Ten overvloede merkt de rechtbank op dat uit het dossier wel blijkt dat de diergeneesmiddelenadministratie van de dierenkliniek niet op orde was. In zijn algemeenheid overweegt de rechtbank dat van eenieder mag worden verwacht dat administratieplichten worden nageleefd en dat dit zeker voor een dierenarts geldt, nu een grotere verantwoordelijkheid rust op een persoon met een bijzondere kwaliteit (de zogenaamde ‘Garantenstellung’). Het feit dat een dierenarts zijn diensten “om niet” aan een vogelopvang verleent, ontslaat hem geenszins van deze verplichting. Het niet voldoen aan de administratieve verplichtingen van de Wet dieren is echter niet ten laste is gelegd.

5.De beslissing

De rechtbank:
nietigheid
- verklaart de oproeping nietig voor wat betreft de onder feit 2 opgenomen zinsnede “althans (een) UDD-diergeneesmiddel(en) afgeleverd aan de [bedrijf 1] ”;
strafbeschikking
- de rechtbank vernietigt de eerder uitgevaardigde strafbeschikking en beslist als volgt;
vrijspraak
- verklaart niet bewezen dat verdachte het onder 1 en 2 ten laste gelegde heeft begaan en spreekt hem daarvan vrij.
Dit vonnis is gewezen door mr. R.P. van Campen, voorzitter, mr. H. Manuel en mr. M. van Berlo, rechters, in tegenwoordigheid van mr. A. Lautenbag, griffier, en is in het openbaar uitgesproken op 21 november 2024.
Buiten staat
De voorzitter en mr.

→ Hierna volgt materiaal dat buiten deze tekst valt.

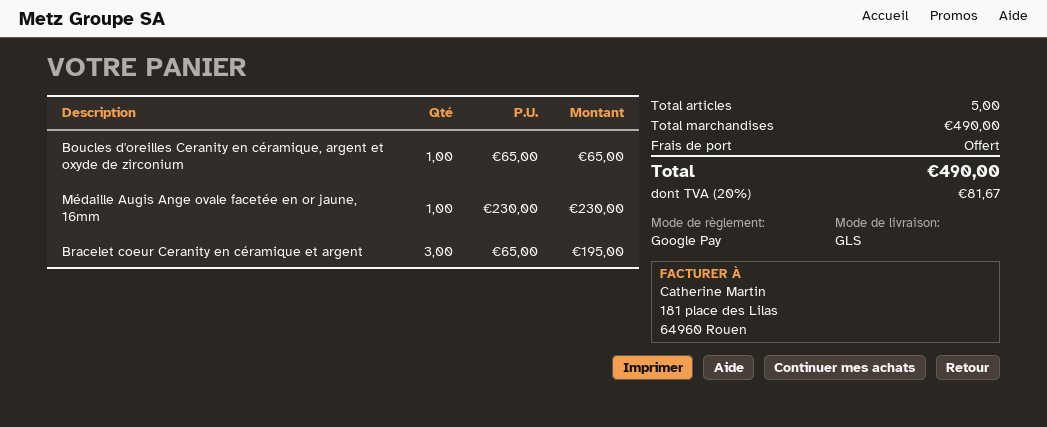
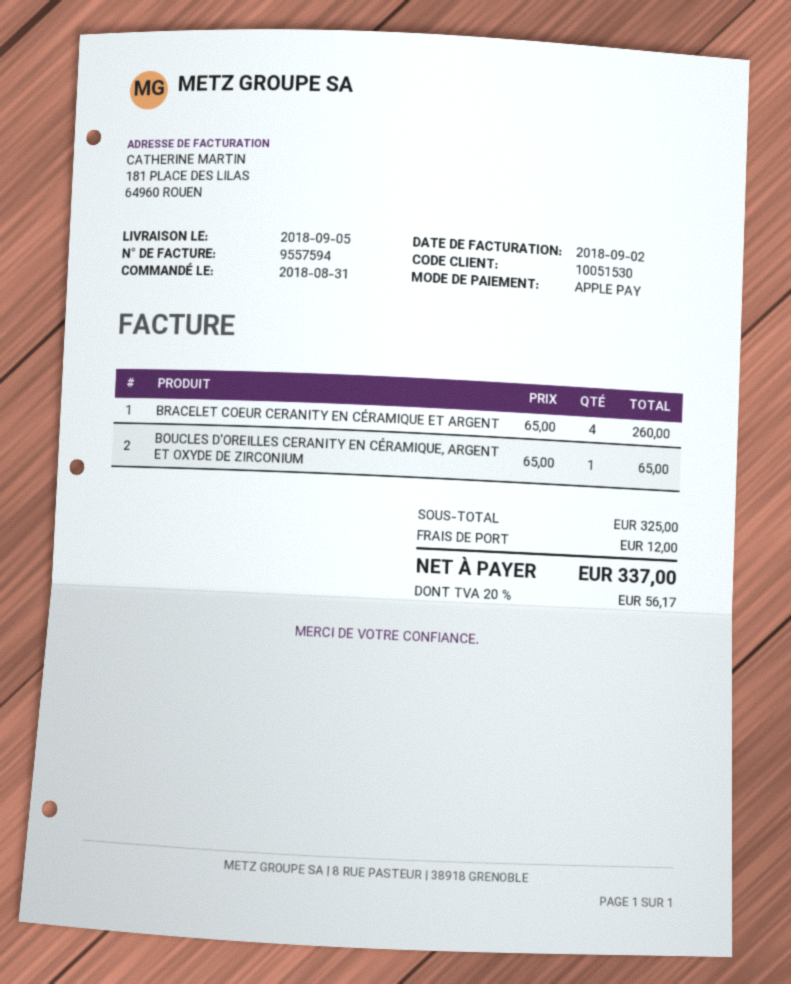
payment method: Google Pay -> Apple Pay
Médaille Augis Ange ovale facetée en or jaune, 16mm: 1 x 230.00 = 230.00 -> none
Bracelet coeur Ceranity en céramique et argent: 3 x 65.00 = 195.00 -> 4 x 65.00 = 260.00
subtotal: 490.00 -> 325.00
shipping: 0.00 -> 12.00
tax: 20% = 81.67 -> 20% = 56.17
total: 490.00 -> 337.00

Van Berlo zijn niet in de gelegenheid dit vonnis mede te ondertekenen.

Voetnoten

1.Wanneer hierna wordt verwezen naar dossierpagina’s, zijn dit pagina’s uit het dossier van de Nederlandse Voedsel- en Warenautoriteit (NVWA) met nummer 161178/124789/6053424/1. Tenzij hieronder anders wordt vermeld, wordt steeds verwezen naar bladzijden van een in de wettelijke vorm, door daartoe bevoegde personen, opgemaakt proces-verbaal.
2.Het procesverbaal van 11 juli 2020, pagina’s 9 en 19.
3.Het procesverbaal van verhoor verdachte [verdachte] van 28 juli 2020, pagina 27.
4.Het procesverbaal van de terechtzitting van 24 oktober 2024, voor zover inhoudende de verklaring van verdachte.
5.Het procesverbaal van 11 juli 2020, pagina 11.
6.Het procesverbaal van 11 juli 2020, pagina 22.
7.Een geschrift, te weten een afschrift van de administratie van [bedrijf 2] , bijlage 6, pagina 1.
8.Een geschrift, te weten een factuur van [bedrijf 2] van 31 december 2018, bijlage 11.